Nov 12, 2020

Chinese demand for Qld LNG not flagging

Chinese demand for Qld LNG not flagging The GLNG plant at Curtis Island, Gladstone.

Chinese trade restrictions do not appear to have affected Australian exports of LNG, according to analysts EnergyQuest.

All Australian LNG projects export to China but around half of the shipments come from the three Gladstone projects – Australia Pacific LNG, QCLNG and GLNG.

And China is heavily invested in Queensland’s LNG industry, with China’s state-run CNOOC, PetroChina and Sinopec all invested in Queensland gas projects.

In the first 10 months of this year EnergyQuest estimates that Australia delivered 23.5 Mt of LNG to China, precisely the same volume as was delivered in the first 10 months of 2019.

China imported a total of 2.3 Mt of Australian LNG in September, and EnergyQuest estimates 2.2 Mt was imported in October. This is marginally higher than import levels of October 2019.

Australia remains far and away the largest LNG supplier to China, accounting for 40 per cent of Chinese imports in September.

However China is not Australia’s largest LNG customer – that title goes to Japan. In the year to October Australia delivered 24.3 Mt to Japan.

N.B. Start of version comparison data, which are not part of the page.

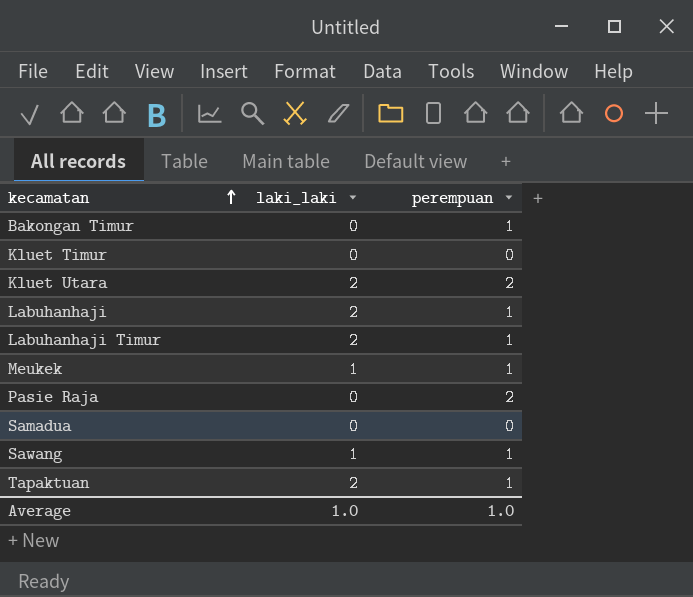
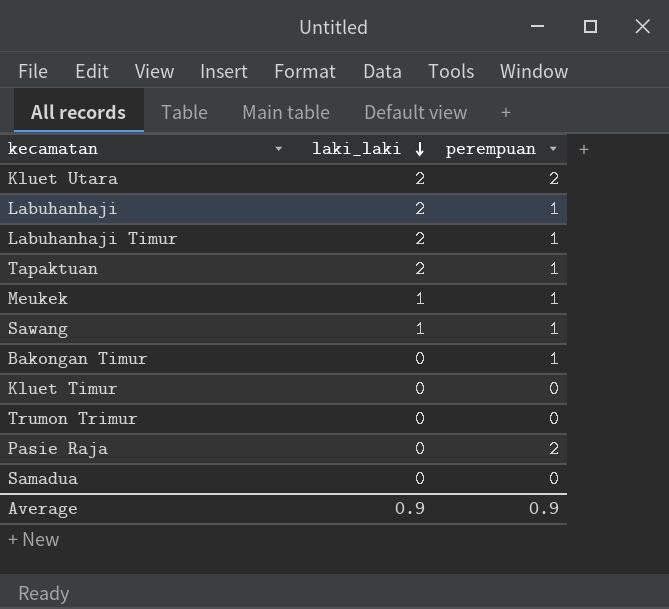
row order: kecamatan ascending -> laki_laki descending
row Trumon Trimur: none -> 0 | 0
Average | laki_laki: 1.0 -> 0.9
Average | perempuan: 1.0 -> 0.9

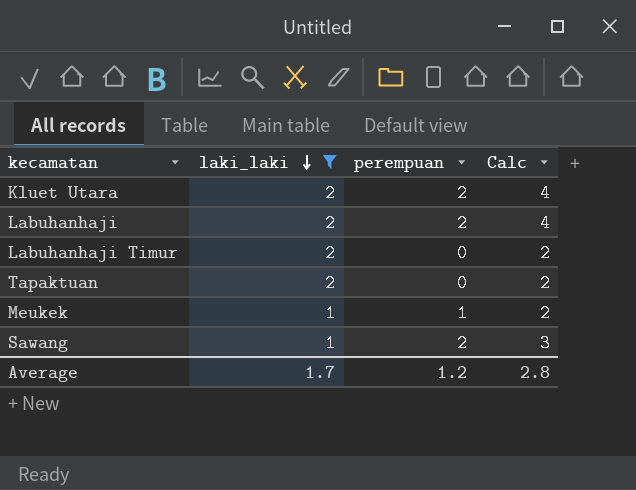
filter: none -> laki_laki != 0
column Calc | formula: none -> [laki_laki] + [perempuan]
Labuhanhaji | perempuan: 1 -> 2
Labuhanhaji Timur | perempuan: 1 -> 0
Tapaktuan | perempuan: 1 -> 0
Sawang | perempuan: 1 -> 2
Average | laki_laki: 0.9 -> 1.7
Average | perempuan: 0.9 -> 1.2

Gladstone Ports data shows exports from that LNG hub to China were 1.2 Mt in October (60 per cent of total exports), the same as in September and only 0.2 Mt less than the east coast exports seen in October 2019.

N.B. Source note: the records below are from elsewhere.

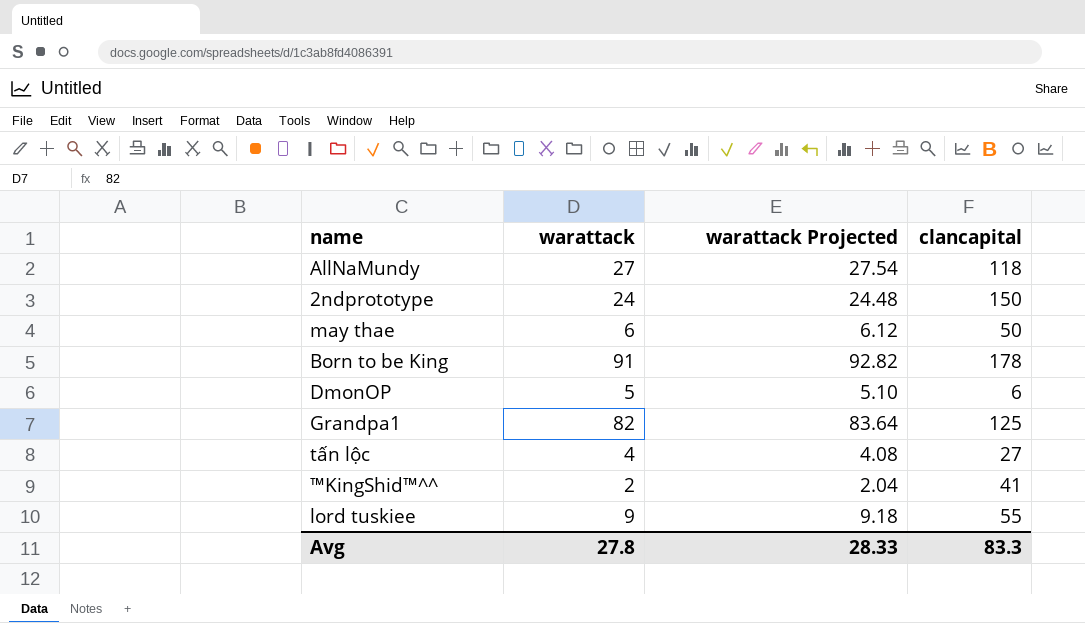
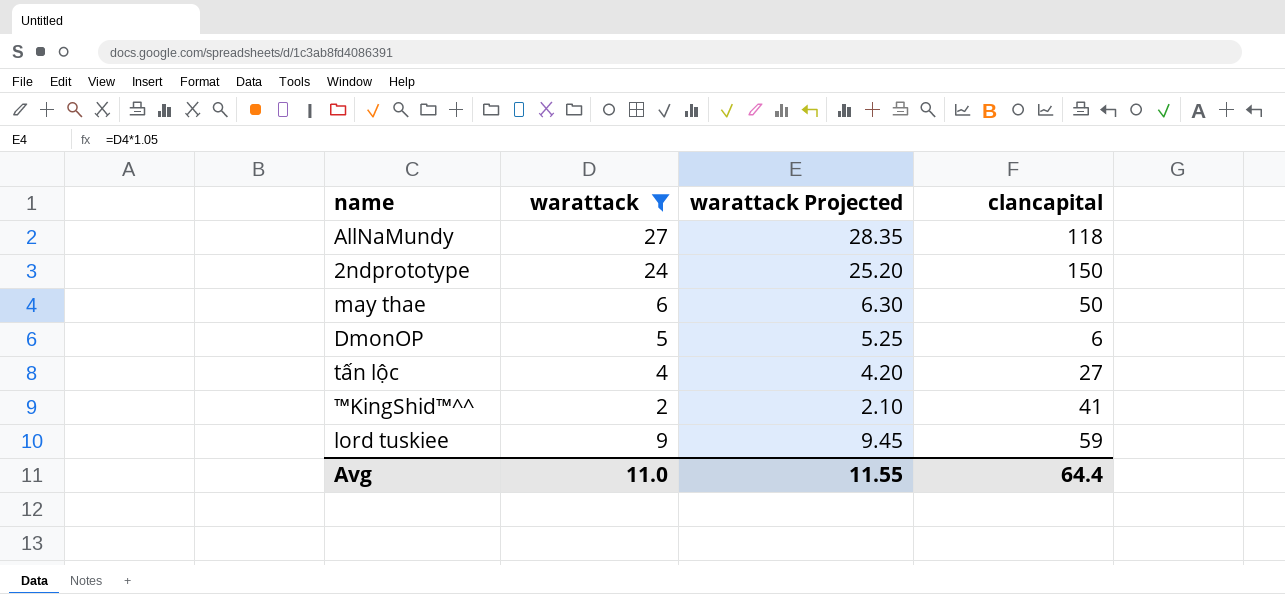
filter: none -> warattack <= 27
column warattack Projected | formula: [warattack] * 1.02 -> [warattack] * 1.05
lord tuskiee | clancapital: 55 -> 59
Avg | warattack: 27.8 -> 11.0
Avg | warattack Projected: 28.33 -> 11.55
Avg | clancapital: 83.3 -> 64.4

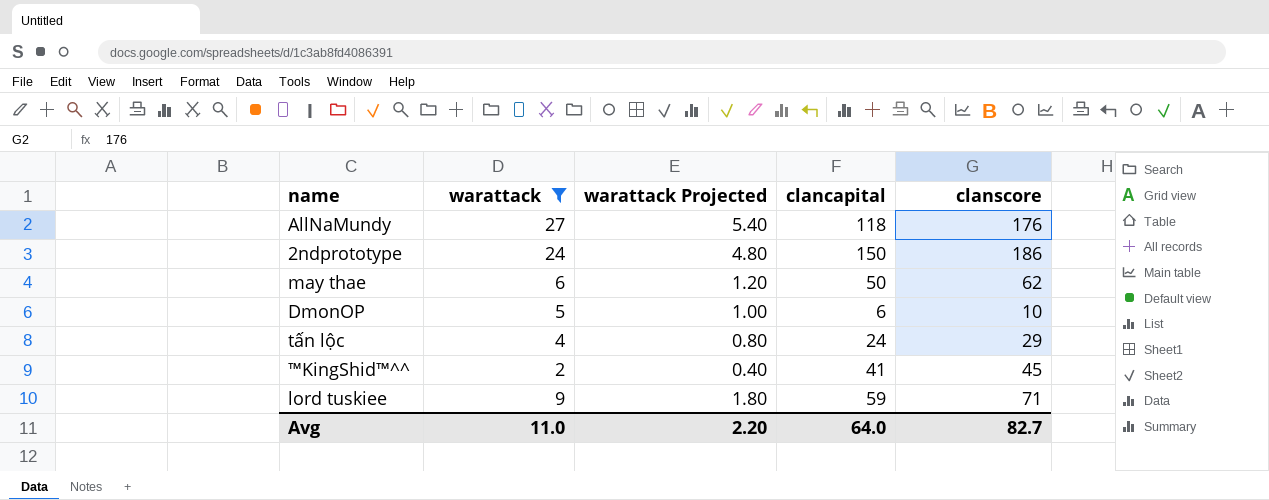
column warattack Projected | formula: [warattack] * 1.05 -> [warattack] * 0.2
column clanscore | position: none -> 5
tấn lộc | clancapital: 27 -> 24
Avg | warattack Projected: 11.55 -> 2.20
Avg | clancapital: 64.4 -> 64.0

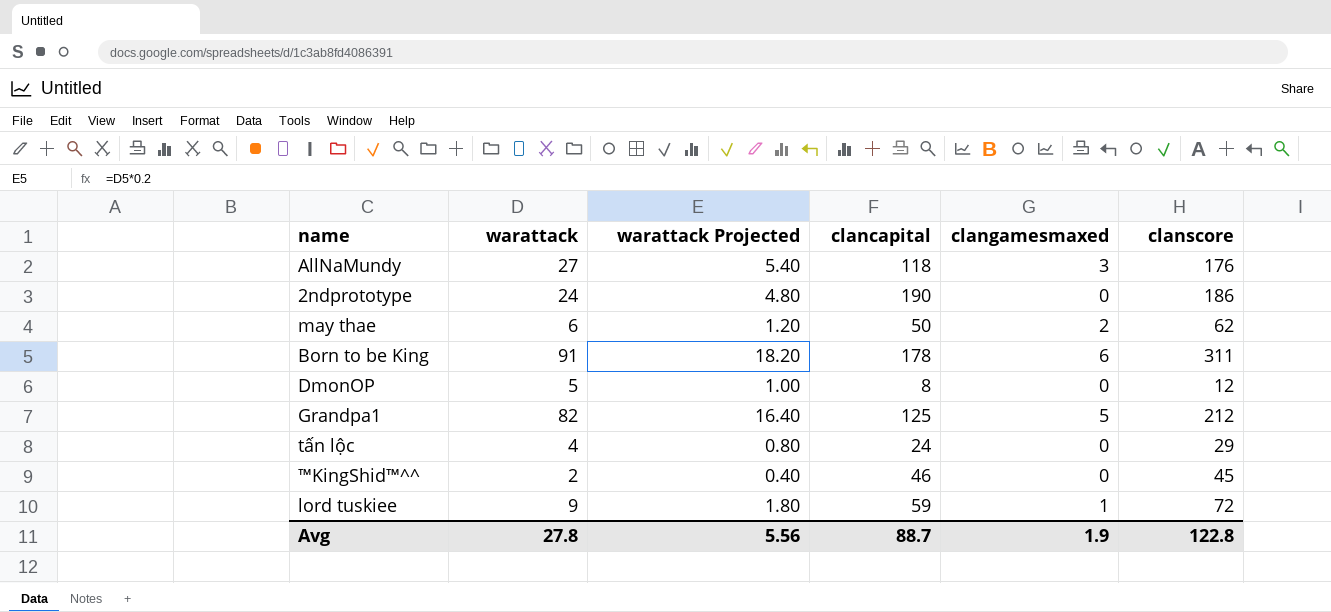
filter: warattack <= 27 -> none
column clangamesmaxed | position: none -> 5
2ndprototype | clancapital: 150 -> 190
DmonOP | clancapital: 6 -> 8
DmonOP | clanscore: 10 -> 12
™KingShid™^^ | clancapital: 41 -> 46
lord tuskiee | clanscore: 71 -> 72
Avg | warattack: 11.0 -> 27.8
Avg | warattack Projected: 2.20 -> 5.56
Avg | clancapital: 64.0 -> 88.7
Avg | clanscore: 82.7 -> 122.8

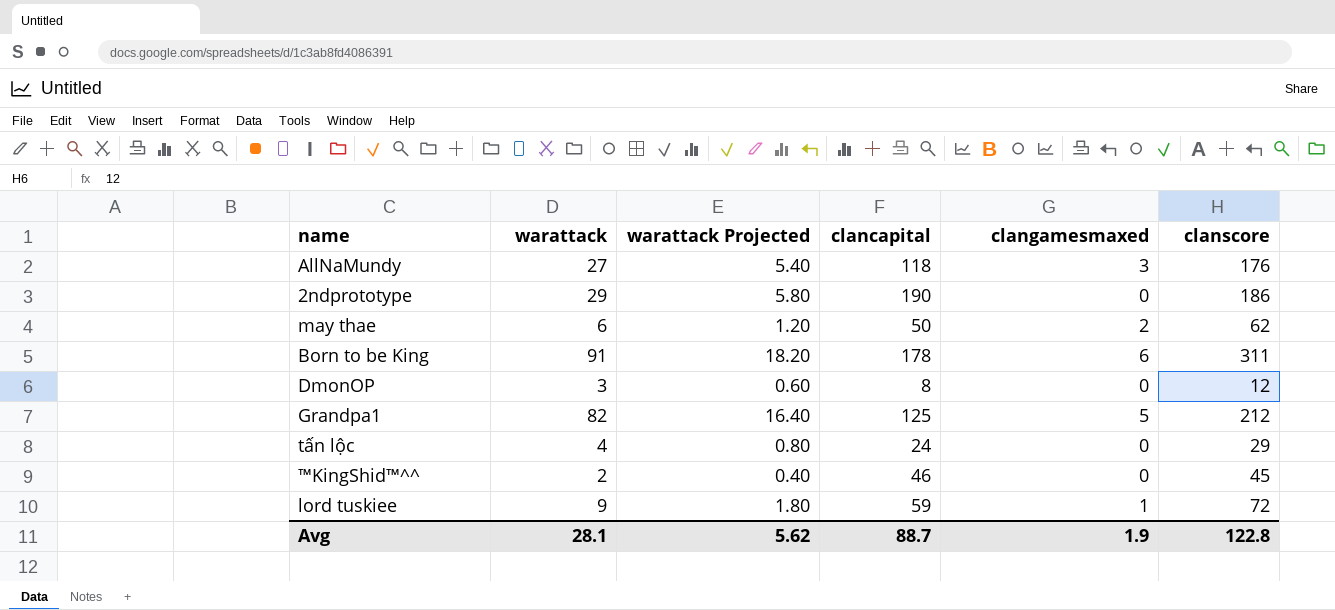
2ndprototype | warattack: 24 -> 29
2ndprototype | warattack Projected: 4.80 -> 5.80
DmonOP | warattack: 5 -> 3
DmonOP | warattack Projected: 1.00 -> 0.60
Avg | warattack: 27.8 -> 28.1
Avg | warattack Projected: 5.56 -> 5.62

China is still the largest export destination for Gladstone’s LNG.

For the 10 months of 2020 so far, 70 per cent of east coast LNG (12.0 Mt) has been exported to China, compared with 13.2 Mt (72 per cent) in the same period in 2019, EnergyQuest says.

Overall, GLNG shipped three more cargoes, and APLNG shipped one more cargo in October than in September this year. QCLNG shipped the same number of cargoes as in September.